TRY IT: After finding the line containing "Naman Ojha | HS: 78* -> 94*" below, please output that line and each following one through the line containing "Total | Exposure: 34,400 -> 32,013", exactly as written.

INPUT FOR THIS TASK:

--- START ---

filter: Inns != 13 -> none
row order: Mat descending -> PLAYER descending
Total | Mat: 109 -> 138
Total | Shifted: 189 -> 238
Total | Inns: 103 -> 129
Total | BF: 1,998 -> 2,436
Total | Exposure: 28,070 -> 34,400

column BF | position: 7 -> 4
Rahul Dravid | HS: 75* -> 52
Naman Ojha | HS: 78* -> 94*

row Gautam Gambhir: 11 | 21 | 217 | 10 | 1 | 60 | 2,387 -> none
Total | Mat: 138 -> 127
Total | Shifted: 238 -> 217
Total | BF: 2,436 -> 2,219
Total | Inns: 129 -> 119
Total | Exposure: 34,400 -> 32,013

--- END ---
--- START ---

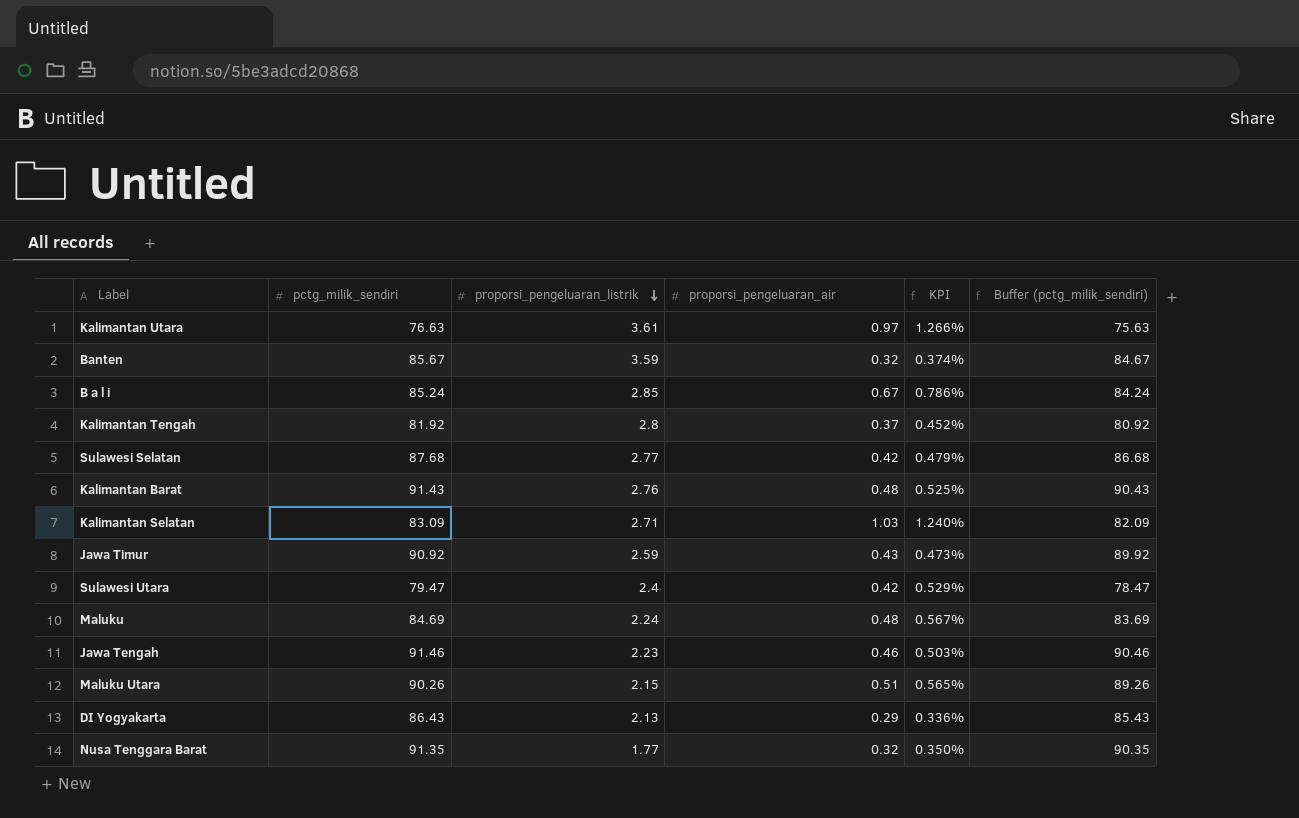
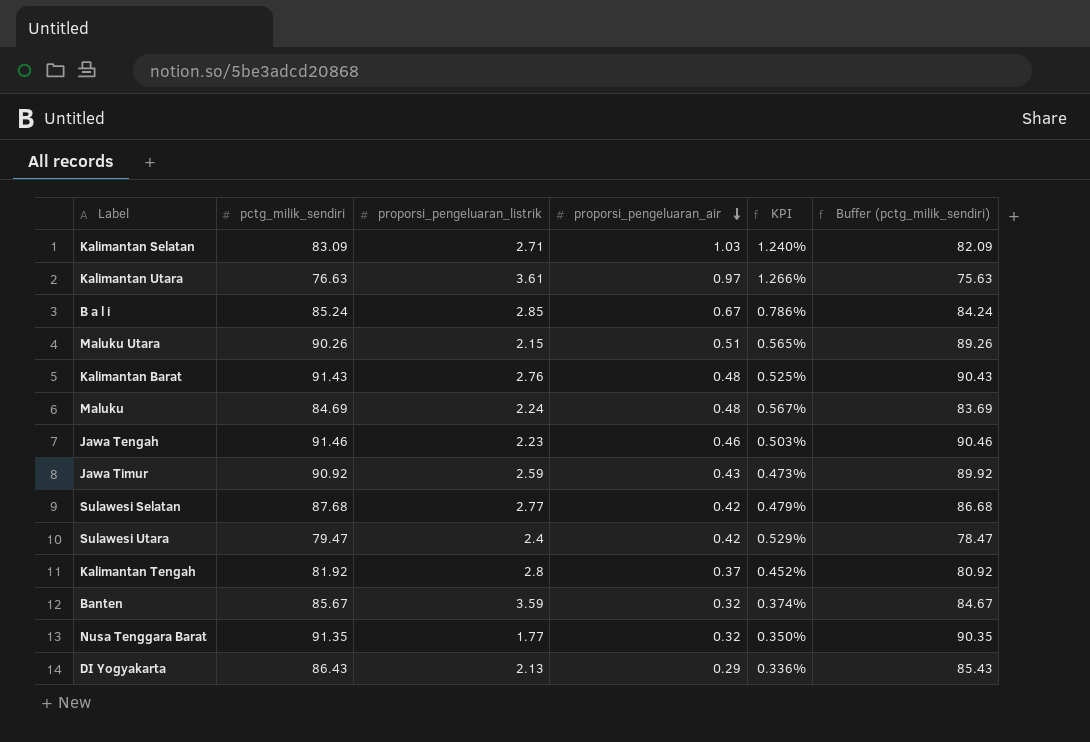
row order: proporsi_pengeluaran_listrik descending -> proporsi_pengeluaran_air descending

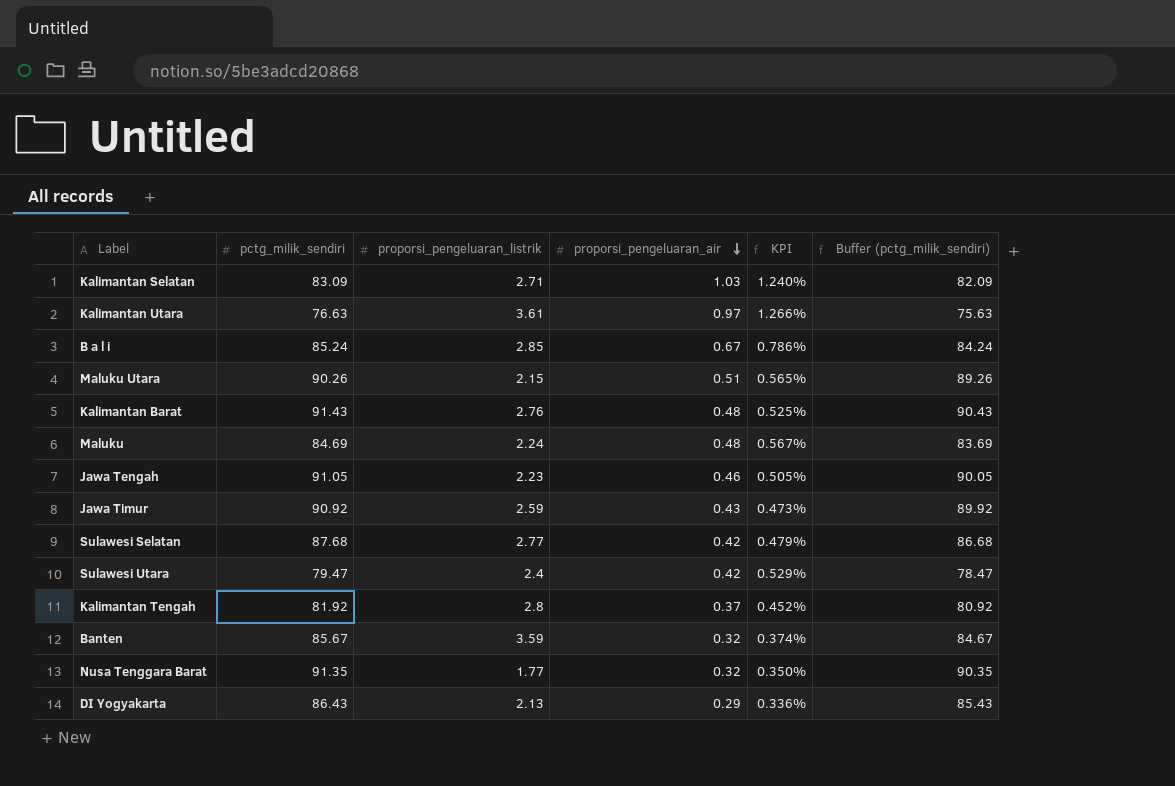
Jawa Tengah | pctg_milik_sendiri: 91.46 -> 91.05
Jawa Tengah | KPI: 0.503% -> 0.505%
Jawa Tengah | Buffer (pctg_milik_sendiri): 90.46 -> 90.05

--- END ---

YOUR SOLUTION:
Naman Ojha | HS: 78* -> 94*

row Gautam Gambhir: 11 | 21 | 217 | 10 | 1 | 60 | 2,387 -> none
Total | Mat: 138 -> 127
Total | Shifted: 238 -> 217
Total | BF: 2,436 -> 2,219
Total | Inns: 129 -> 119
Total | Exposure: 34,400 -> 32,013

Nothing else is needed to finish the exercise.